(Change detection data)
----------------------------------------

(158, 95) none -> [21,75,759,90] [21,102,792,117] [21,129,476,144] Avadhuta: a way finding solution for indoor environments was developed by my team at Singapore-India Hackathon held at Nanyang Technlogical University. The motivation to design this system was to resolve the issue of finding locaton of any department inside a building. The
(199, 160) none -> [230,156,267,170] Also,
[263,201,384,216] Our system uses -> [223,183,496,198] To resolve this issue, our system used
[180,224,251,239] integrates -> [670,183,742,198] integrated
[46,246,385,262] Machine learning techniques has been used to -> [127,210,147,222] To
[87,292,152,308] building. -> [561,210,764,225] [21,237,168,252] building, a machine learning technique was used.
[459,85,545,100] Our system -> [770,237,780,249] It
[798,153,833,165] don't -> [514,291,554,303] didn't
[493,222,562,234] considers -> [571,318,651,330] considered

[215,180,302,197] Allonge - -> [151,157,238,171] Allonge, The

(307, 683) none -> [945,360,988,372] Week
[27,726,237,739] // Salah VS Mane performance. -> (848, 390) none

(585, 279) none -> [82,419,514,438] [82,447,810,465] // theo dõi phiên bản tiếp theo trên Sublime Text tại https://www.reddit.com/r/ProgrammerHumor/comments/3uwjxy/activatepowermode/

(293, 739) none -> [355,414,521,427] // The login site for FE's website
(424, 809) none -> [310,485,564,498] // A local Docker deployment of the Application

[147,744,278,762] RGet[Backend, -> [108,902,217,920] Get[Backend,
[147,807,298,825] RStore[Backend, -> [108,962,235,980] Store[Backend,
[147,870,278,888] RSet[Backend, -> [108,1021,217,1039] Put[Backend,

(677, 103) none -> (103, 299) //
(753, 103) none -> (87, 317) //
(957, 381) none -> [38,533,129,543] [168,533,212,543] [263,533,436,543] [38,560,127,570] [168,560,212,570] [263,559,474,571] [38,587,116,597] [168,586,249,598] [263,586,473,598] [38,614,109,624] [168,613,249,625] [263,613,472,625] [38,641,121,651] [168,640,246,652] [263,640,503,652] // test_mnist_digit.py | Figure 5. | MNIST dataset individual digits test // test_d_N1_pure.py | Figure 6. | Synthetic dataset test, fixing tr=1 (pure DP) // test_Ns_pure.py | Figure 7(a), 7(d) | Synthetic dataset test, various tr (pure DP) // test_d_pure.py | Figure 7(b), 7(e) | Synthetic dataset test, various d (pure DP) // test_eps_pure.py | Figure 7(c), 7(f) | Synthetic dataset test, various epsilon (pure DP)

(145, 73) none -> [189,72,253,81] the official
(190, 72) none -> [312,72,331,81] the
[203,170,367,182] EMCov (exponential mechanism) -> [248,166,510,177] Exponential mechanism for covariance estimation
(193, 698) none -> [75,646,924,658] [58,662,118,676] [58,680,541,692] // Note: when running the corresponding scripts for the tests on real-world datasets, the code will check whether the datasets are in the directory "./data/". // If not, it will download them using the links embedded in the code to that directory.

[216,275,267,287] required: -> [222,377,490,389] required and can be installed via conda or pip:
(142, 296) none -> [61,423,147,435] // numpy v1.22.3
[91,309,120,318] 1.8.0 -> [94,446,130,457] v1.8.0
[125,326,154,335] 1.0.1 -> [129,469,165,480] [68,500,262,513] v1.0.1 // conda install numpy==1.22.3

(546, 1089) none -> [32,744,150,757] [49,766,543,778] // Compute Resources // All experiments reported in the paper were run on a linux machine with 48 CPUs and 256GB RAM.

----------------------------------------

Task directions:
Go through the records and set each one down again, unchanged.

Task solution:
(158, 95) none -> [21,75,759,90] [21,102,792,117] [21,129,476,144] Avadhuta: a way finding solution for indoor environments was developed by my team at Singapore-India Hackathon held at Nanyang Technlogical University. The motivation to design this system was to resolve the issue of finding locaton of any department inside a building. The
(199, 160) none -> [230,156,267,170] Also,
[263,201,384,216] Our system uses -> [223,183,496,198] To resolve this issue, our system used
[180,224,251,239] integrates -> [670,183,742,198] integrated
[46,246,385,262] Machine learning techniques has been used to -> [127,210,147,222] To
[87,292,152,308] building. -> [561,210,764,225] [21,237,168,252] building, a machine learning technique was used.
[459,85,545,100] Our system -> [770,237,780,249] It
[798,153,833,165] don't -> [514,291,554,303] didn't
[493,222,562,234] considers -> [571,318,651,330] considered

[215,180,302,197] Allonge - -> [151,157,238,171] Allonge, The

(307, 683) none -> [945,360,988,372] Week
[27,726,237,739] // Salah VS Mane performance. -> (848, 390) none

(585, 279) none -> [82,419,514,438] [82,447,810,465] // theo dõi phiên bản tiếp theo trên Sublime Text tại https://www.reddit.com/r/ProgrammerHumor/comments/3uwjxy/activatepowermode/

(293, 739) none -> [355,414,521,427] // The login site for FE's website
(424, 809) none -> [310,485,564,498] // A local Docker deployment of the Application

[147,744,278,762] RGet[Backend, -> [108,902,217,920] Get[Backend,
[147,807,298,825] RStore[Backend, -> [108,962,235,980] Store[Backend,
[147,870,278,888] RSet[Backend, -> [108,1021,217,1039] Put[Backend,

(677, 103) none -> (103, 299) //
(753, 103) none -> (87, 317) //
(957, 381) none -> [38,533,129,543] [168,533,212,543] [263,533,436,543] [38,560,127,570] [168,560,212,570] [263,559,474,571] [38,587,116,597] [168,586,249,598] [263,586,473,598] [38,614,109,624] [168,613,249,625] [263,613,472,625] [38,641,121,651] [168,640,246,652] [263,640,503,652] // test_mnist_digit.py | Figure 5. | MNIST dataset individual digits test // test_d_N1_pure.py | Figure 6. | Synthetic dataset test, fixing tr=1 (pure DP) // test_Ns_pure.py | Figure 7(a), 7(d) | Synthetic dataset test, various tr (pure DP) // test_d_pure.py | Figure 7(b), 7(e) | Synthetic dataset test, various d (pure DP) // test_eps_pure.py | Figure 7(c), 7(f) | Synthetic dataset test, various epsilon (pure DP)

(145, 73) none -> [189,72,253,81] the official
(190, 72) none -> [312,72,331,81] the
[203,170,367,182] EMCov (exponential mechanism) -> [248,166,510,177] Exponential mechanism for covariance estimation
(193, 698) none -> [75,646,924,658] [58,662,118,676] [58,680,541,692] // Note: when running the corresponding scripts for the tests on real-world datasets, the code will check whether the datasets are in the directory "./data/". // If not, it will download them using the links embedded in the code to that directory.

[216,275,267,287] required: -> [222,377,490,389] required and can be installed via conda or pip:
(142, 296) none -> [61,423,147,435] // numpy v1.22.3
[91,309,120,318] 1.8.0 -> [94,446,130,457] v1.8.0
[125,326,154,335] 1.0.1 -> [129,469,165,480] [68,500,262,513] v1.0.1 // conda install numpy==1.22.3

(546, 1089) none -> [32,744,150,757] [49,766,543,778] // Compute Resources // All experiments reported in the paper were run on a linux machine with 48 CPUs and 256GB RAM.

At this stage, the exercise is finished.